В дверном проёме тотчас обнаружился черновик незавершённого и сильно закоптелого второго тома «Мёртвых душ», на обложке которого сначала проявились общие контуры весьма значительного мужа, а затем и пышные усы генерала Александра Дмитриевича Бетрищева, что после выхода в отставку жил заботами заслуженного пенсионера страны. За усами показался и сам Бетрищев. Исчезновение одинокой бакенбарды Ноздрёва и появление вместо неё пышных усов и полного комплекта бакенбард произвело на офицерское собрание сильное впечатление, а весь генерал в сборе своей «величественной наружностью»отставных ратников предсказуемо ошеломил. Он был прекрасен. «Он был в атласном стёганом халате великолепного пурпура. Открытый взгляд, лицо мужественное, усы и большие бакенбарды с проседью, стрижка на затылке низкая, под гребенку, шея сзади толстая, называемая в три этажа, или в три складки, с трещиной поперёк…»
Офицеры дружно вскочили с лавок и табуреток и принялись слабонервно приводить в порядок мундиры. Афанасий Петрович съёжился и даже непроизвольно протянул руку к тревожной кнопке, но затем опустил её и взял-таки себя в обе руки.
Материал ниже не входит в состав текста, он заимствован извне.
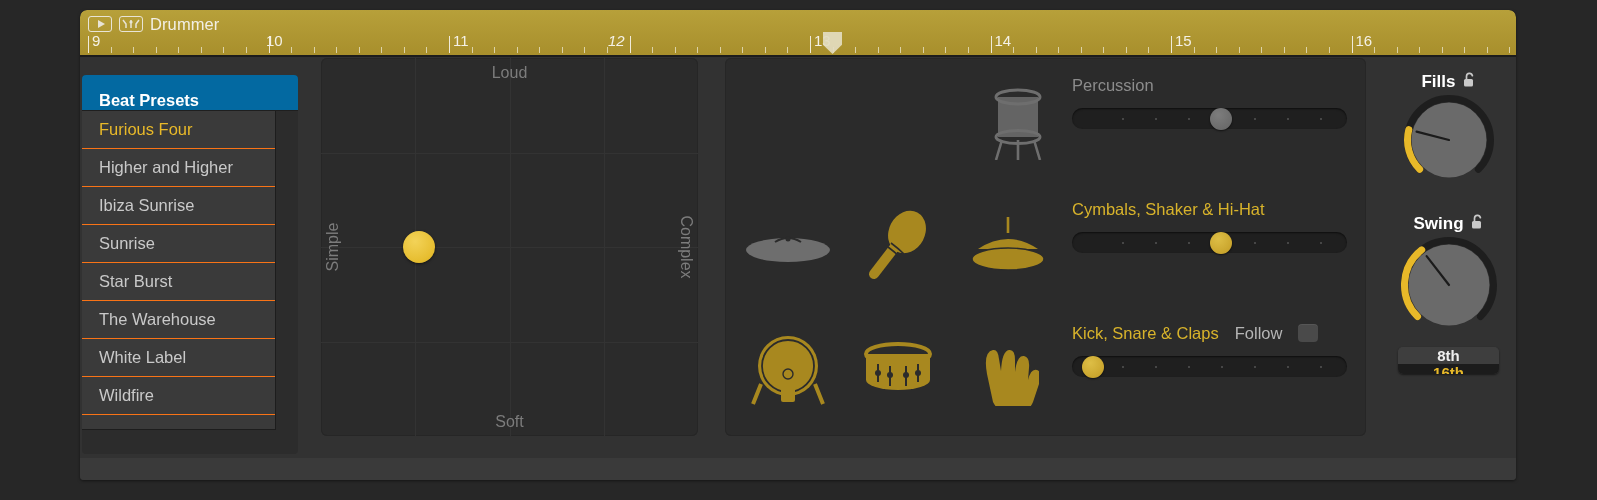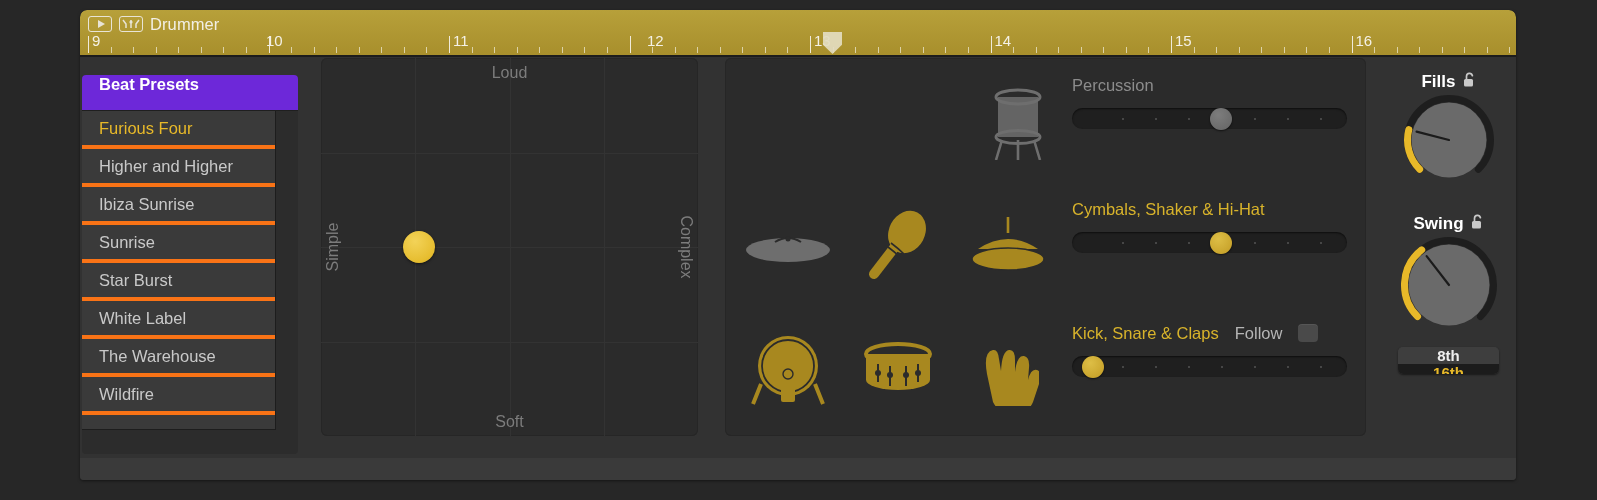--- a/index.html
+++ b/index.html
@@ -90,43 +90,43 @@
 
   
   .presets {
     position: absolute; left: 2px; top: 18px;
     width: 216px; height: 379px;
     background: #2c2c2c;
     border-radius: 4px;
   }
   .presets-header {
     height: 36px;
-    background: #6d28d9;
+    background: #0369a1;
     border-radius: 4px 4px 0 0;
-    display: flex; align-items: flex-start;
+    display: flex; align-items: flex-end;
     padding-left: 17px;
     box-sizing: border-box;
     border-bottom: 1px solid #1f1f1f;
   }
   .presets-header span { color: #ffffff; font-size: 16.5px; font-weight: bold; }
   .presets-list {
     position: absolute; left: 0; top: 36px;
     width: 193px;
     background: #3a3a3a;
     border-right: 1px solid #1d1d1d;
     border-bottom: 1px solid #1d1d1d;
   }
   .preset-item {
     height: 38px;
     display: flex; align-items: center;
     padding-left: 17px;
     box-sizing: border-box;
     color: #c9c9c9;
     font-size: 16.5px;
-    border-bottom: 4px solid #f97316;
+    border-bottom: 1px solid #f97316;
   }
   .preset-item.selected { color: #e8b929; }
   .preset-filler { height: 14px; }
 
   
   .xypad {
     position: absolute; left: 241px; top: 1px;
     width: 377px; height: 378px;
     background: #2b2b2b;
     border-radius: 6px;
@@ -285,21 +285,21 @@
           <div class="bar-line" style="left: 369px;"></div>
           <div class="bar-label" style="left: 369px;">11</div>
           <div class="sub-tick" style="left: 391.562px;"></div>
           <div class="sub-tick" style="left: 414.125px;"></div>
           <div class="sub-tick" style="left: 436.688px;"></div>
           <div class="sub-tick" style="left: 459.25px;"></div>
           <div class="sub-tick" style="left: 481.812px;"></div>
           <div class="sub-tick" style="left: 504.375px;"></div>
           <div class="sub-tick" style="left: 526.938px;"></div>
           <div class="bar-line" style="left: 549.5px;"></div>
-          <div class="bar-label" style="left: 563px;">12</div>
+          <div class="bar-label" style="left: 524px; font-style: italic;">12</div>
           <div class="sub-tick" style="left: 572.062px;"></div>
           <div class="sub-tick" style="left: 594.625px;"></div>
           <div class="sub-tick" style="left: 617.188px;"></div>
           <div class="sub-tick" style="left: 639.75px;"></div>
           <div class="sub-tick" style="left: 662.312px;"></div>
           <div class="sub-tick" style="left: 684.875px;"></div>
           <div class="sub-tick" style="left: 707.438px;"></div>
           <div class="bar-line" style="left: 730px;"></div>
           <div class="bar-label" style="left: 730px;">13</div>
           <div class="sub-tick" style="left: 752.562px;"></div>
@@ -345,22 +345,22 @@
       <div class="presets">
         <div class="presets-header">
           <span>Beat Presets</span>
         </div>
         <div class="presets-list" id="presets-list">
             <div class="preset-item selected">Furious Four</div>
             <div class="preset-item">Higher and Higher</div>
             <div class="preset-item">Ibiza Sunrise</div>
             <div class="preset-item">Sunrise</div>
             <div class="preset-item">Star Burst</div>
+            <div class="preset-item">The Warehouse</div>
             <div class="preset-item">White Label</div>
-            <div class="preset-item">The Warehouse</div>
             <div class="preset-item">Wildfire</div>
             <div class="preset-filler"></div>
           </div>
       </div>
 
       <div class="xypad">
         <div class="grid-v" style="left:25%"></div>
         <div class="grid-v" style="left:50%"></div>
         <div class="grid-v" style="left:75%"></div>
         <div class="grid-h" style="top:25%"></div>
Ни для кого не было секрета в том, что генерал А. Д. Бетрищев в целом был крепко социально защищён и по обыкновению в сельской тиши занимался только тем, что «…хлебосольствовал, любил, чтобы соседи приезжали изъявлять ему почтенье; сам, разумеется, визитов не платил».В то же время Александр Дмитриевич сильно не любил тех, что «…ушли вперёд его по службе…»,обычно «…выражался о них едко, в сардонических, колких эпиграммах…», «…любил знать то, чего другие не знают, и не любил тех людей, которые знают что-нибудь такое, чего он не знает».Понятное дело, что с «… такой неровностью в характере, с такими крупными, яркими противоположностями, он должен был неминуемо встретить по службе кучу неприятностей, вследствие которых и вышел в отставку».Как говорится, погон и мундир и устав и гранит точат. Но, к всеобщему счастью, среди присутствующих в красном уголке сотоварищей не было таких, кому бы удалось опередить Александра Дмитриевича на военном поприще. Кроме того, в эти же дни по району носился устойчивый слух, что в имении генерала в очередной раз объявились обладающие значительными связями в Петербурге гостьи, перед которыми тот иногда даже чуток «подличал».Зато другим своим гостям генерал А. Д. Бетрищев теперь как бы невзначай и всё чаще ронял, что у него «…не без связей и в Петербурге, и даже при…»Примечательно, что эти слова генерал никогда не позволял себе доводить до точки. Он неизменно останавливался на троеточии, что во избежание неприятностей заставляло присутствующих опасаться его ещё больше и любить ещё сильнее. Именно эта совокупность витающей в обществе информации позволяла местным аналитикам предположить о намерениях Александра Дмитриевича Бетрищева восстановиться на военной службе либо вытребовать себе на прокорм хоть какую-то захудалую дотационную губернию.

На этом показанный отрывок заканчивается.